Wakil Menteri Kesehatan RI, Prof dr Dante Saksono Harbuwono, memperingatkan dokter dan rumah sakit di Indonesia untuk meningkatkan keramahtamahan dalam pelayanan kesehatan. Hal ini penting karena banyak pasien memilih berobat ke luar negeri seperti Penang, Singapura, dan Korea Selatan karena lemahnya aspek hospitalitas di Indonesia. Akibatnya, Indonesia kehilangan devisa hingga Rp160 triliun, meskipun negara ini memiliki 3.200 rumah sakit.
Dante menekankan bahwa kualitas dokter Indonesia sebenarnya tidak kalah dengan dokter di luar negeri dalam hal kompetensi. Namun, aspek keramahtamahan dalam pelayanan kesehatan di Indonesia perlu ditingkatkan agar dapat bersaing secara global. Menurutnya, rumah sakit seharusnya memberikan layanan yang setara dan berkualitas tanpa membedakan kelas pasien.

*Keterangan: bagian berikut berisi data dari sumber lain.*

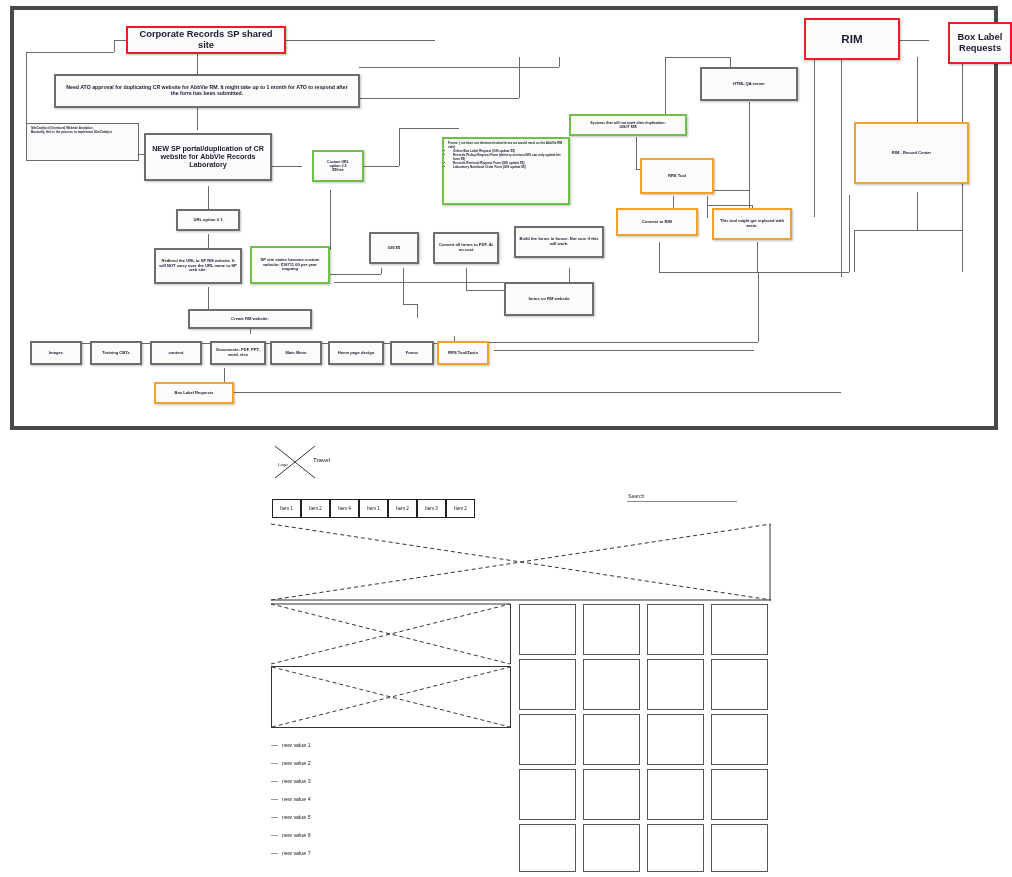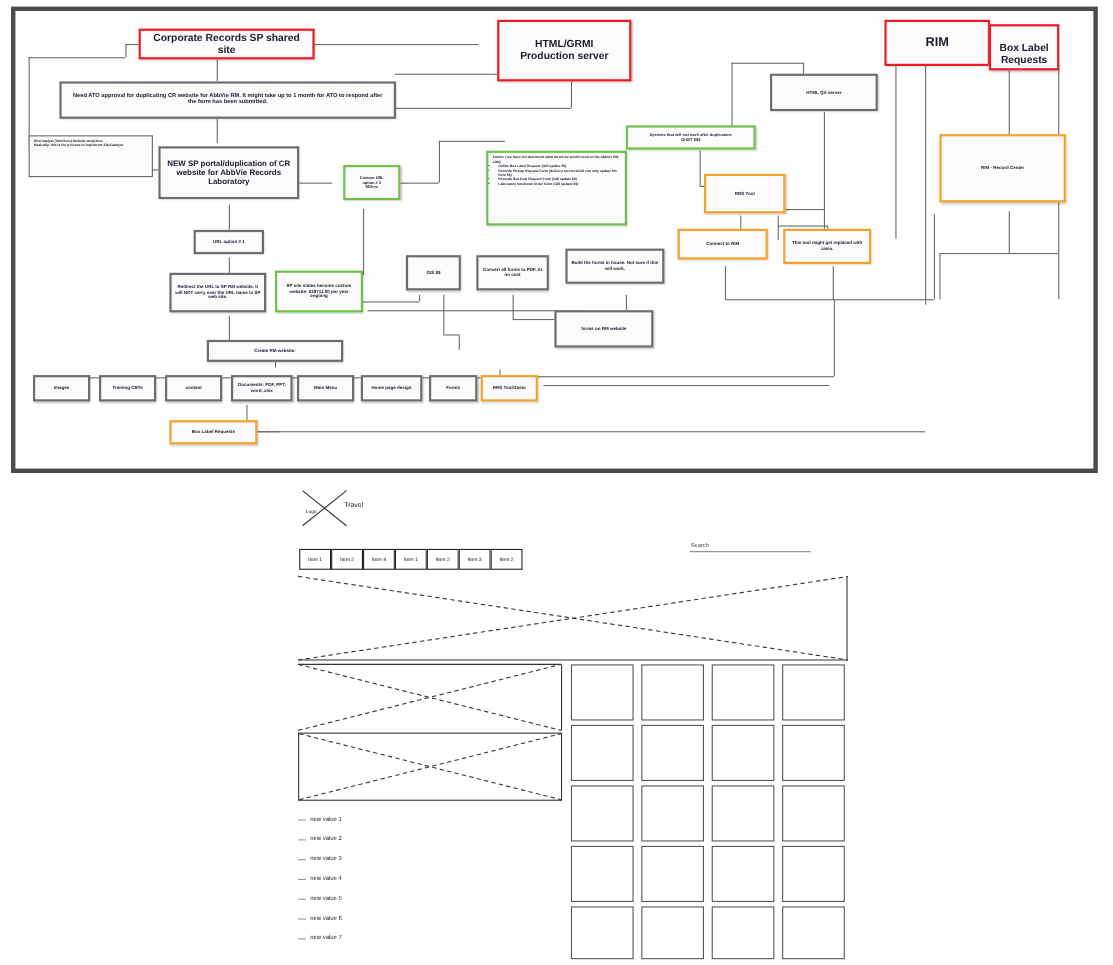"HTML/GRMI" div.node { html: <div> <span>HTML/GRMI Production server</span> </div> -> none }
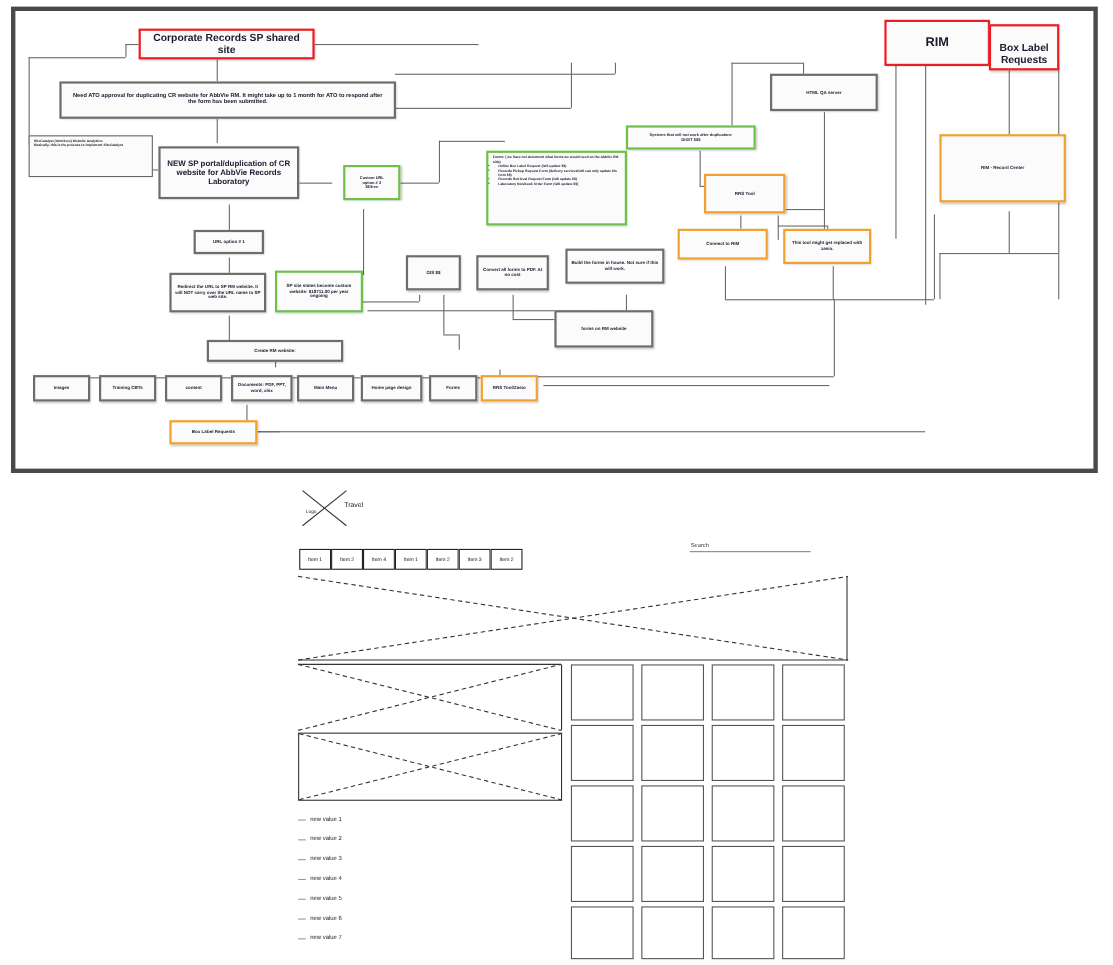"Box Label" div.node { align-items: flex-end -> none; left: 885px -> 934px }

Transformasi kesehatan nasional yang sedang dilakukan pemerintah, termasuk pengembangan layanan progresif dan aktif, serta pemanfaatan teknologi kesehatan modern juga disinggung oleh Dante. Dia menekankan pentingnya penggunaan teknologi dengan optimal oleh dokter dan tenaga kesehatan. Selain itu, diharapkan bahwa Primaya Hospital Kelapa Gading dapat meningkatkan daya saing global dengan fokus pada kualitas layanan dan keramahtamahan. Dengan begitu, masyarakat, khususnya di Jakarta, akan lebih memilih untuk berobat di dalam negeri.